Treatment of bacterial osteomyelitis and Staphylococcus aureus endocarditis and single-dose therapy for uncomplicated Neisseria gonorrhoeae infections: an overview
- PMID: 6395277
- DOI: 10.1093/clinids/6.supplement_4.s857
Treatment of bacterial osteomyelitis and Staphylococcus aureus endocarditis and single-dose therapy for uncomplicated Neisseria gonorrhoeae infections: an overview
Abstract
Cefonicid is a new second-generation cephalosporin that has broad-spectrum antibacterial activity, achieves high peak serum concentrations, and has a long half-life. The high serum concentration and long half-life of cefonicid make it feasible to administer the drug once daily either intravenously or intramuscularly. For the treatment of bacterial osteomyelitis, a specific antibacterial agent is administered for four to eight weeks.
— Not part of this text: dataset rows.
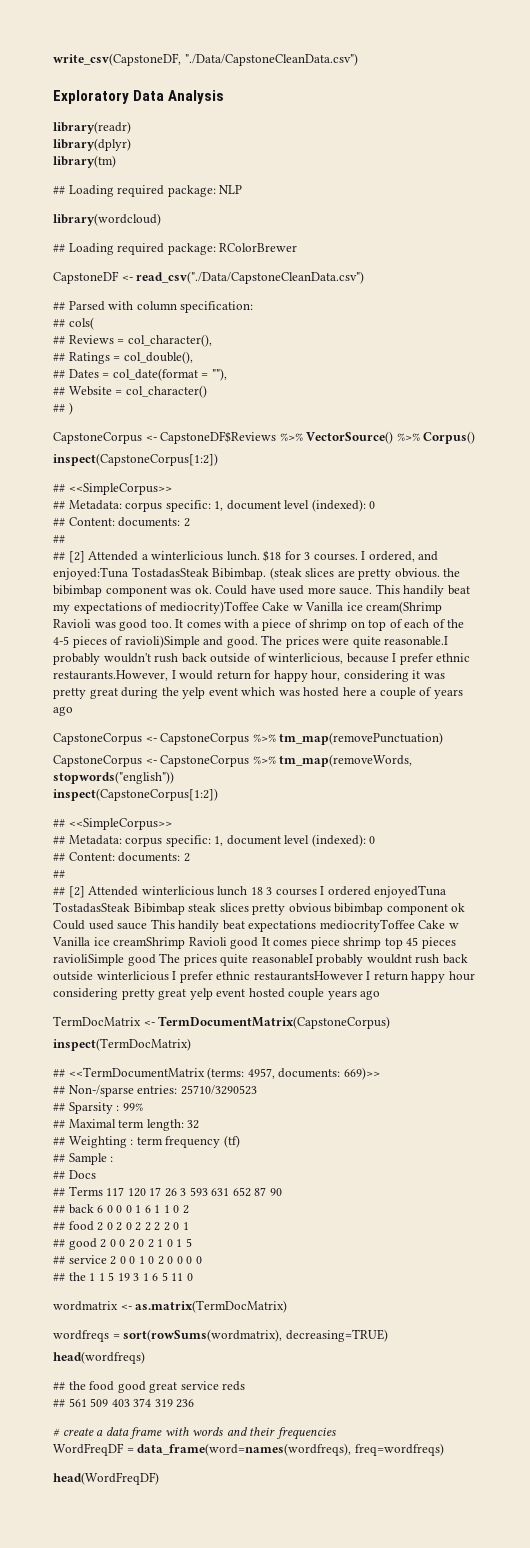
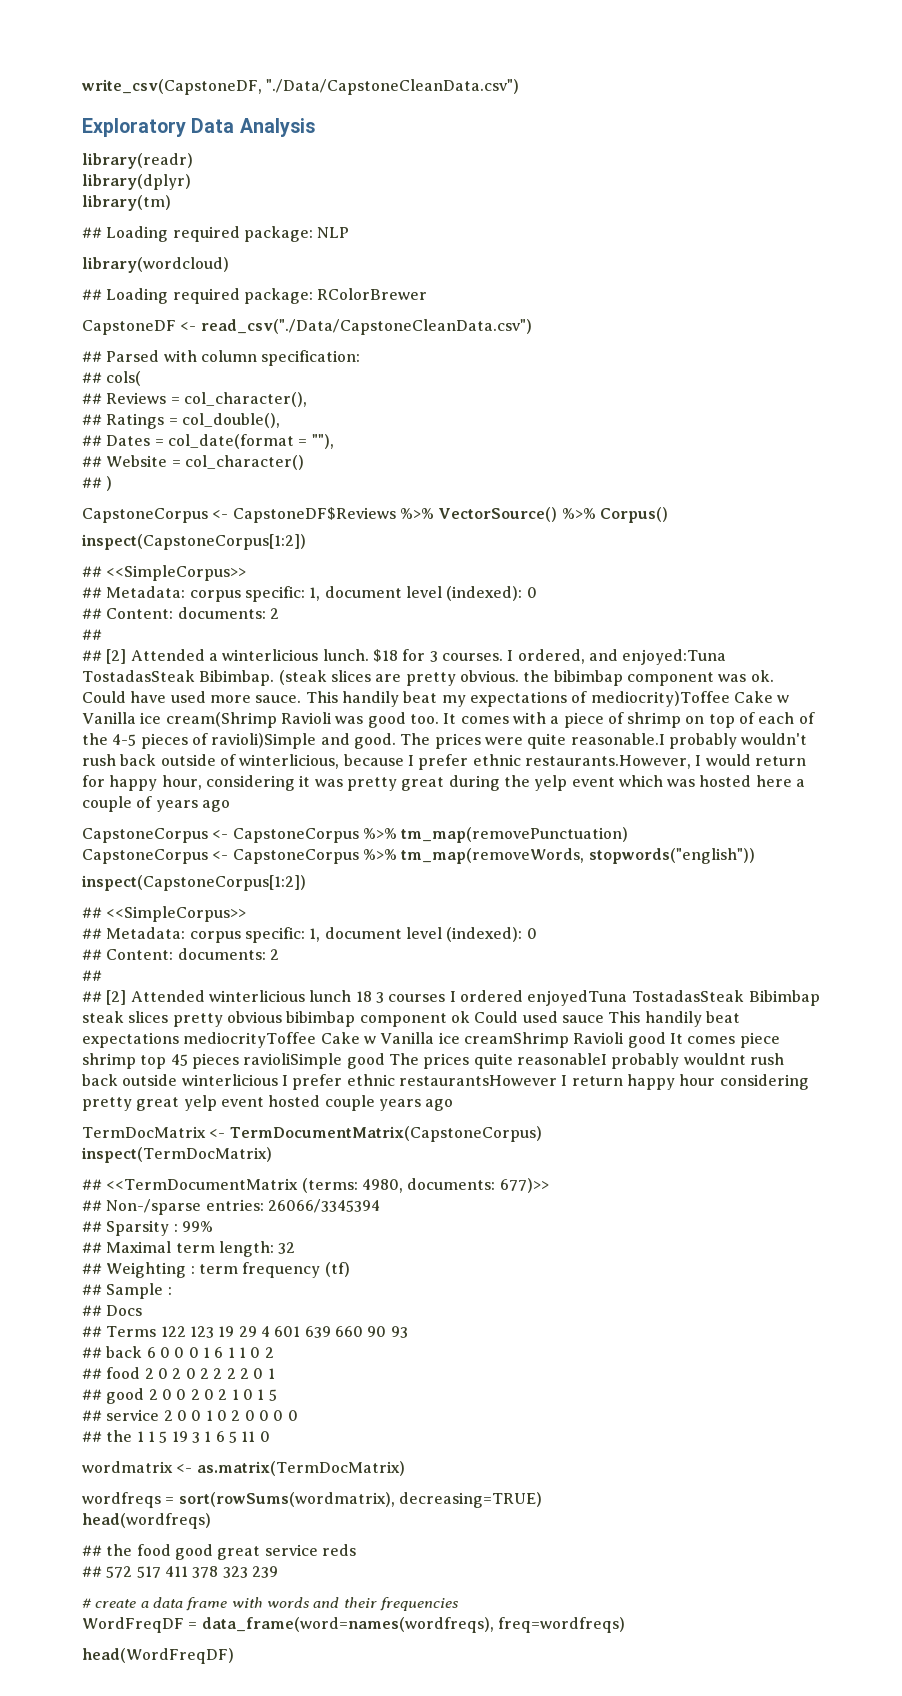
- ## <<TermDocumentMatrix (terms: 4957, documents: 669)>>
+ ## <<TermDocumentMatrix (terms: 4980, documents: 677)>>
- ## Non-/sparse entries: 25710/3290523
+ ## Non-/sparse entries: 26066/3345394
- ## Terms 117 120 17 26 3 593 631 652 87 90
+ ## Terms 122 123 19 29 4 601 639 660 90 93
- ## 561 509 403 374 319 236
+ ## 572 517 411 378 323 239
Ideally, the optimal antibiotic should have good activity against organisms commonly implicated in bone infections, be easy to administer, be stable in inflammatory conditions, achieve good concentrations in bone, and have minimal toxicity. For treatment of Staphylococcus aureus endocarditis, the same criterion of minimal toxicity should be met for the agent used; in addition, it should have excellent antistaphylococcal activity in vivo and in vitro, be stable to beta-lactamase, and exhibit good bactericidal activity at trough serum levels. In uncomplicated Neisseria gonorrhoeae infections, the ideal antibiotic should be one that could be administered in a single dose in a small volume and would not be painful on intramuscular injection. The antibiotic should be nontoxic; stable to N. gonorrhoeae beta-lactamase; and reliably able to eradicate urethral, endocervical, rectal, and pharyngeal infections. Cefonicid may fulfill some of these criteria.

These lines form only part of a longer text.